O Supremo Tribunal Federal começa nesta terça-feira (28.mar.2023) uma audiência pública que tratará da constitucionalidade do artigo 19 do Marco Civil da Internet.
A audiência pública, que contará com a exposição de dezenas de representantes multisetoriais, se dá no âmbito de dois temas que estão no Supremo, relatados pelos ministros Fux e Dias Toffoli.
Ambos tratam da responsabilidade de empresas que hospedam conteúdo na internet de retirar conteúdo problemático do ar. O tema 987, relatado pelo ministro Dias Toffoli, foi interposto pelo Facebook e trata especificamente da constitucionalidade do art. 19 do MCI.
- Esse caso diz respeito à criação de um perfil falso em nome de uma pessoa, que foi empregado para criar desavenças familiares. A mulher (que teve o perfil falso criado em seu nome) disse que, mesmo após denunciar o perfil, o Facebook não agiu para removê-lo.
- Ela buscou a Justiça e pediu indenização por danos morais. Inicialmente, a Justiça não acolheu o pedido se embasando no art. 19. Após recurso, ela teve o pedido atendido e o art. 19 foi declarado inconstitucional, o que levou o FB a entrar com a representação questionando a decisão.

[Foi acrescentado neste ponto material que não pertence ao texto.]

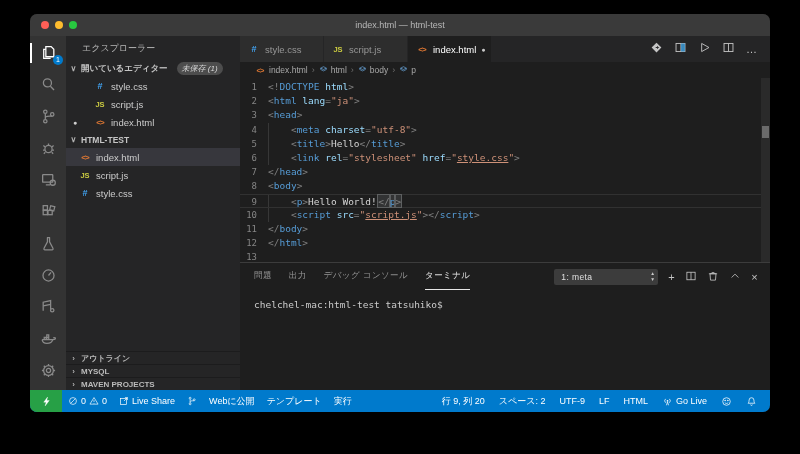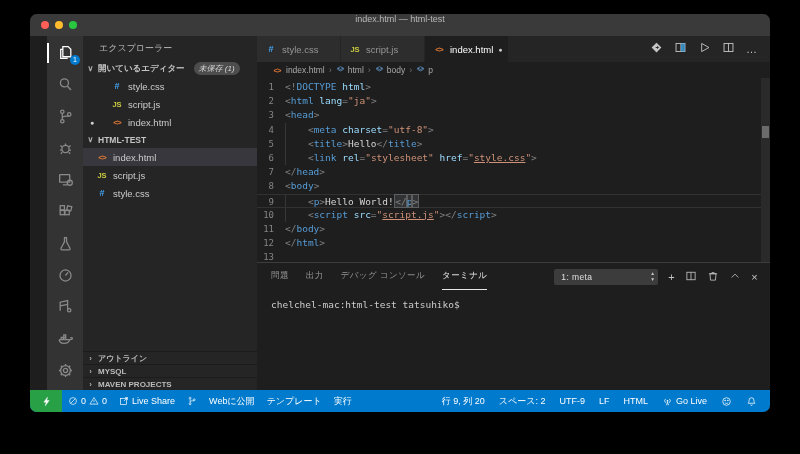--- a/index.html
+++ b/index.html
@@ -6,27 +6,27 @@
   html,body { width:800px; height:454px; background:#000; overflow:hidden;
     font-family:"Liberation Sans", sans-serif; }
   .stage { position:relative; width:800px; height:454px; background:#000; }
 
   .window { position:absolute; left:30px; top:14px; width:740px; height:398px;
     background:#1e1e1e; border-radius:7px; overflow:hidden; display:flex; flex-direction:column;
     box-shadow:0 8px 24px rgba(0,0,0,.7); }
 
   
   .titlebar { height:22px; background:#3a3a3a; position:relative; flex:none;
-    display:flex; align-items:flex-start; justify-content:center; }
+    display:flex; align-items:center; justify-content:center; }
   .titlebar .title { font-size:9px; color:#b8b8b8; }
   .lights { position:absolute; left:11px; top:7px; display:flex; gap:6px; }
   .light { width:8px; height:8px; border-radius:50%; }
   .light.red{background:#ff5f57}.light.yellow{background:#febc2e}.light.green{background:#28c840}
 
-  .main { flex:1; display:flex; min-height:0;padding-left:17px; }
+  .main { flex:1; display:flex; min-height:0; }
 
   
   .activitybar { width:36px; background:#333333; flex:none; display:flex; flex-direction:column;
     align-items:center; padding-top:7px; gap:12px; }
   .ab-item { width:26px; height:22px; display:flex; align-items:center; justify-content:center;
     position:relative; color:#8a8a8a; }
   .ab-item.active { color:#fff; }
   .ab-item.active::before { content:""; position:absolute; left:-5px; top:0; bottom:0;
     border-left:2px solid #fff; }
   .ab-item svg { stroke:currentColor; fill:none; stroke-width:1.2; }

O debate e os argumentos trazidos pelos diferentes representantes têm o objetivo de informar e subsidiar a resolução dos temas no Supremo. Embora não haja data marcada para o julgamento, a realização da audiência pública nesse momento sugere proximidade ou pelo menos impõe uma certa urgência ao tema, explicou ao Núcleo João Victor Archegas, pesquisador no Instituto Tecnologia e Sociedade (ITS) Rio de Janeiro.
TIMING. A audiência que ocorre nesta semana estava originalmente prevista para 2020, mas foi cancelada em função da pandemia de COVID-19. Agora, o tema volta à pauta do Supremo num contexto bastante diferente com o assunto de regulação de redes pegando fogo devido às discussões no governo e após o 8.jan.2023. Segundo o ministro Dias Toffoli, o momento atual é de "maior amadurecimento" sobre o tema.
Não à toa, a audiência conta com a incomum presença de diversos ministros do STF, o que denota a importância que o Judiciário está dando ao tema de regulação de redes.
CONSENSO? "Parece estar se formando um consenso, principalmente a partir do evento da Fundação Getúlio Vargas, realizado no início de março, de que o art. 19 do MCI está 'ultrapassado'", disse Archegas. Sobre a audiência desta semana, ele disse esperar articulação da sociedade civil destacando a importância do art. 19 e da participação multissetorial na elaboração do Marco Civil da Internet.
RISCOS. Não há como prever o desfecho do julgamento no Supremo, que pode decidir pela inconstitucionalidade total do art. 19 ou pode fazer modulações ao seu uso, mas uma derrubada do art. 19 significaria uma "mudança de incentivos" à atuação das plataformas, explicou Archegas.
Na prática, isso significa que, procurando evitar uma responsabilização civil, plataformas tenderiam a remover muito mais conteúdo que elas avaliassem como problemáticos, o que traz implicações sérias ao exercício da liberdade de expressão.
Na maneira como está hoje, o Marco Civil da Internet foi capaz de estabelecer um regime que é bastante protetivo da liberdade de expressão e desencoraja atuações mais agressivas das redes na moderação de conteúdo.
PARALELO. O tema debatido pelo Supremo nesta semana encontra paralelo com um julgamento que também está na Suprema Corte dos Estados Unidos, sobre a seção 230 do Communications Decency Act (CDA). O processo Gonzalez v. Google questiona essa lei, que isenta plataformas digitais (como a redes sociais) de ação judicial ligada a conteúdo publicado por terceiros ou por suas decisões de removerem determinados conteúdos.